Yargı yolu açık olduğu halde, yani YAŞ’a getirilmeden idari işlemle (Subaylar üçlü kararname ile, astsubaylar bakan onayı ile) re’sen emekli edilenlerin (12 Mart Muhtırası ve 12 Eylül mağdurları da bu şekilde re'sen emekli edilmiştir.) mağduriyetlerinin giderilmesi için;
-YAŞ mağdurları gibi işlem görmeli
- İslamî inançları nedeniyle emekliliğe zorlananların, inançlarından dolayı emekliliğe zorlandıkları yargı yolu ile belirleme imkânı verilmeli
- Emsalleri YAŞ haddinden ve kadrosuzluktan emekli edilenlerin derece ve kademelerine intibakları yapılarak, emekli maaşlarında ayarlama yapılmalı
- Askeri okullardan inançları nedeniyle çıkarılanların mağduriyetlerinin giderilmesi için de ödedikleri tazminatlar iade edilmeli
- Haksız olarak çıkarıldığı askeri okulda geçirdikleri süre karşılığında, bu okuldan mezun olsalardı kazanacakları statünün aylık gelirlerinin, okullardaki geçirdikleri eğitim süreleri ile çarpımından çıkacak sonuç kendilerine tazminat olarak ödenmeli
-Silahlı Kuvvetlerdeki emsalleri emekli olanlar, emsallerinin emekli derece ve kademesine intibak ettirilerek emekli maaşı bağlanmalı
Emsalleri emekli olmayanlar, emsallerinin yaş haddinden dolayı emekli olacakları derece ve kademeye kadar borçlandırılarak, emsallerinin emekliliği ile birlikte emekli maaşı bağlanmalıdır.
Son bağlamda,
Bu hakların aranmasında Sayın Adnan Tanrıverdi’nin dediği gibi, Yaş mağdurları YAŞ ve AYİM’in insafına bırakılmamalı.. Onların hak arayışlarında sivil idari mahkemeler yetkili kılınmalıdır.
BEKLENTİLER..
Yüzlerce insanı mağdur eden bu uygulamanın çözümü şuan hükümetin elinde.

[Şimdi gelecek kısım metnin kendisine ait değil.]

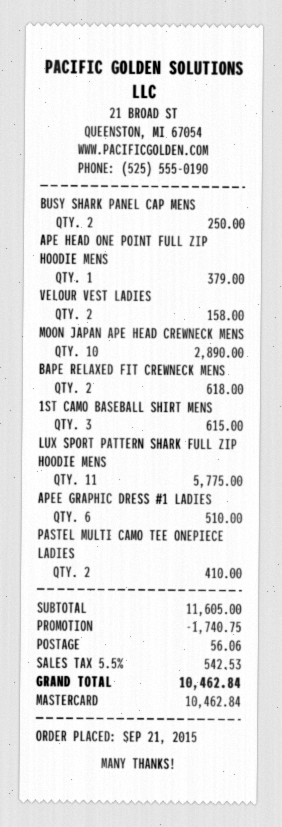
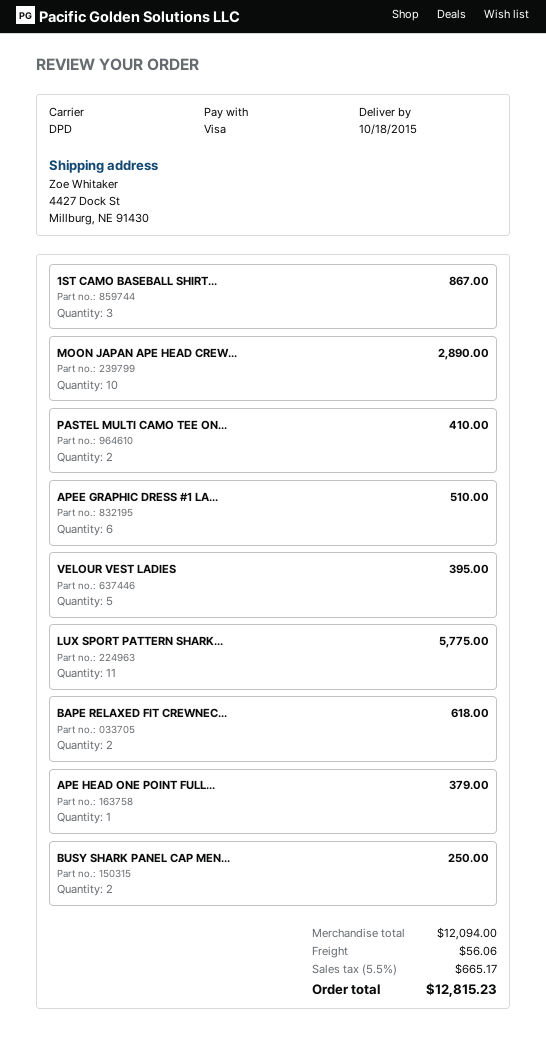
payment method: Mastercard -> Visa
VELOUR VEST LADIES: 2 for 158.00 -> 5 for 395.00
1ST CAMO BASEBALL SHIRT MENS: 3 for 615.00 -> 3 for 867.00
subtotal: 11605.00 -> 12094.00
discount: 1740.75 -> none
tax: 5.5% = 542.53 -> 5.5% = 665.17
total: 10462.84 -> 12815.23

Bunu artık, haksızlığa uğrayanların hakkını vermede, adaletin bir gereği olarak mı, seçimlere giderken oy düşüncesiyle mi.. Her ne düşünceyle olursa olsun, o bulundukları yerin hakkını verme adına yerine getirmeli…
Çünkü haksızlığa uğrayan bu insanlar bunu bekliyor.
Nitekim bize gelen e maillerden de bu isteniyor.
Bu maillerden birisini çekip çıkarıyoruz buraya.. Evet, 1986 topçu Teğmen Burhan Göker aynen şöyle diyor:
“… Yaş mağdurları ile ilgili yazılarınızı bir yaş mağduru olarak takip ediyorum. Toplumumuzun kanayan yarasına parmak pastınız.1637 aileyi yakından ildiren bir konu. Tabi bunu, etkisi altında bulundurduğu kişilerle sayarsanız binlerce kişi bu olaylardan dolayı rencide oldu, zarar gördü, sıkıntılar çekti ve halen daha çekmekte.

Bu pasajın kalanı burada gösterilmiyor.